Researchers at Mocana, a security technology company in San Francisco, recently discovered they could hack into a best-selling Internet-ready HDTV model with unsettling ease.
They found a hole in the software that helps display websites on the TV and leveraged that flaw to control information being sent to the television. They could put up a fake screen for a site like Amazon.com and then request credit card billing details for a purchase. They could also monitor data being sent from the TV to sites.
“Consumer electronics makers as a class seem to be rushing to connect all their products to the Internet,” said Adrian Turner, Mocana’s chief executive. “I can tell you for a fact that the design teams at these companies have not put enough thought into security.”
Mocana and firms like it sell technology for protecting devices and often try to publicize potential threats. But the Mocana test also illustrates what security experts have long warned: that the arrival of Internet TVs, smart phones and other popular Web-ready gadgets will usher in a new era of threats by presenting easy targets for hackers.

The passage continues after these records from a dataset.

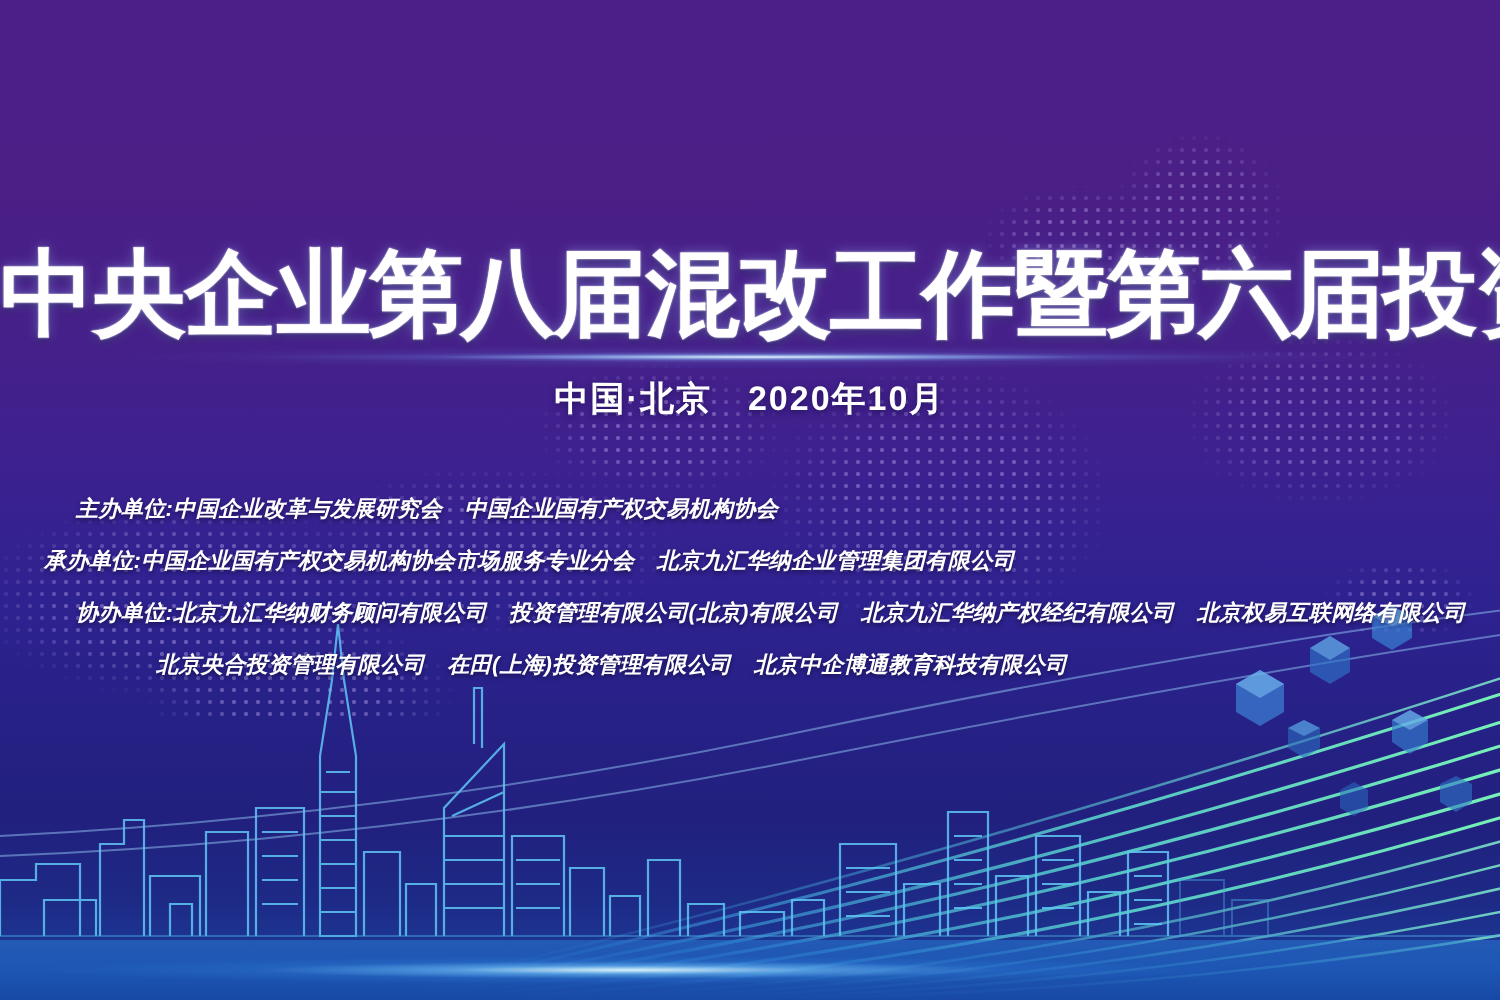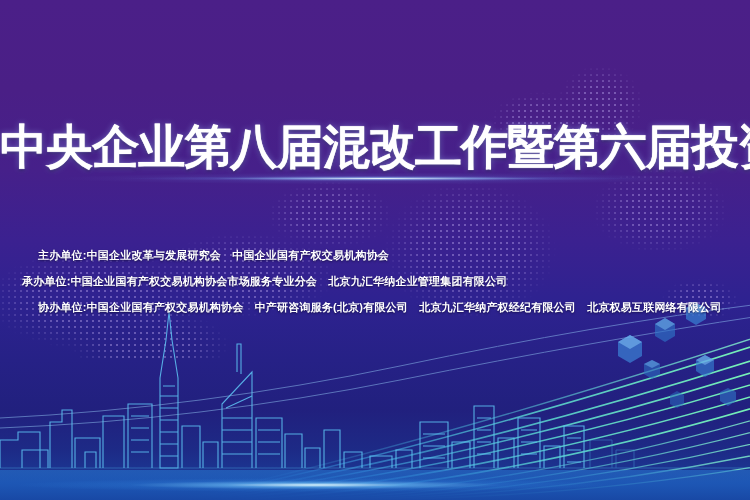--- a/index.html
+++ b/index.html
@@ -123,21 +123,21 @@
     position:absolute; left:0; top:188px; width:750px;
     text-align:center;
     font-size:17px;
     font-weight:bold;
     color:#ffffff;
     letter-spacing:1px;
     text-shadow:0 1px 3px rgba(20,10,60,0.6);
   }
 
   .org-block {
-    position:absolute; left:0; top:242px; width:630px;
+    position:absolute; left:0; top:242px; width:630px;font-style:italic;
   }
   .org-line {
     color:#ffffff;
     font-size:11px;
     font-weight:bold;
     line-height:26px;
     letter-spacing:0.2px;
     white-space:nowrap;
     text-shadow:0 1px 2px rgba(15,10,50,0.7);
   }
@@ -259,20 +259,22 @@
   <div class="ground"></div>
   <div class="horizon"></div>
 
   <div class="title-streak-wide"></div>
   <div class="title-streak"></div>
 
   <div class="title-wrap">
     <span class="main-title" style="font-size: 47.1253px;">中央企业第八届混改工作暨第六届投资研讨会</span>
   </div>
 
+  <div class="subtitle">中国·北京　2020年10月</div>
 
   <div class="org-block">
     <div class="org-line indent-1">主办单位:中国企业改革与发展研究会　中国企业国有产权交易机构协会</div>
     <div class="org-line indent-2">承办单位:中国企业国有产权交易机构协会市场服务专业分会　北京九汇华纳企业管理集团有限公司</div>
-    <div class="org-line indent-3">协办单位:中国企业国有产权交易机构协会　中产研咨询服务(北京)有限公司　北京九汇华纳产权经纪有限公司　北京权易互联网络有限公司</div>
+    <div class="org-line indent-3">协办单位:北京九汇华纳财务顾问有限公司　投资管理有限公司(北京)有限公司　北京九汇华纳产权经纪有限公司　北京权易互联网络有限公司</div>
+    <div class="org-line indent-4">北京央合投资管理有限公司　在田(上海)投资管理有限公司　北京中企博通教育科技有限公司</div>
   </div>
 
 </div>
 
 </body></html>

As these devices become more popular, experts say, consumers can expect to run into familiar scams like credit card number thefts as well as new ones that play off features in the products. And because the devices are relatively new, they do not yet have as much protection as more traditional products, like desktop computers, do.
“When it comes to where the majority of computing horsepower resides, you’re seeing a shift from the desktop to mobile devices and Web-connected products, and inevitably, that will trigger a change in focus within the hacking community,” said K. Scott Morrison, the chief technology officer at Layer 7 Technologies, which helps companies manage their business software and infrastructure. “I really do believe this is the new frontier for the hacking community.”
To combat the threat, security companies have been pushing to develop new protection models. They are promoting items like fingerprint scanners and face recognition on devices, and tools that can disable a device or freeze its data if an attack is reported. But so far, such security measures have largely failed to reach the mainstream.
Enrique Salem, the chief executive at Symantec, which makes antivirus software frequently installed on PCs, said it was unlikely that his company would produce the same kind of software for all of the new products. Such software can require a fair amount of computing muscle, which would put too much burden on devices that lack the oomph and battery life of traditional computers.
And second, the attacks that Symantec and others have seen on the devices are so new that they will require a fresh approach, he said.
“With something like Android, it’s a different type of threat and it functions differently,” Salem said.
Symantec will focus on fingerprint scanners and other personal identifiers to devices, Salem said.
The company also hopes to use features in the devices to help with protection. For example, if someone logs in to a computer from Florida, but location-tracking data says that the person’s phone is in Texas, then an application might ask a security question.
Another goal is to let consumers report a possible security problem and get their data locked down or erased remotely until the problem is cleared up. “You want that ability to the wipe the data away if a device is lost,” Salem said.
The chip maker Intel recently bought Symantec’s main security technology rival, McAfee, for $7.7 billion. Intel executives say they plan to build some of McAfee’s technology . into future chips that will go into mobile phones and other newer devices.
Cell phones have been connected to the Web for years, but for much of that time, they tended to have tightly controlled, limited software and other constraints that made it difficult for hackers to do much damage. Attackers continued to find easier targets, and a larger pool of potential victims, by going after PCs running Microsoft Windows and other popular Web software.
Turner of Mocana said the maker of that television had left crucial bits of information about its security credentials and those of third parties in an easy-to-reach spot, meaning that a hacker could infiltrate some of the data exchanged between companies providing commerce services for the TV.
Mocana has notified the TV maker of the issues and has declined to reveal the company’s identity in a bid to thwart hackers. Turner would say it was one of the five best-selling Web-ready HDTVs.
“The things we found were mistakes that an inexperienced device designer would make when connecting something to the Internet for the first time,” Turner said.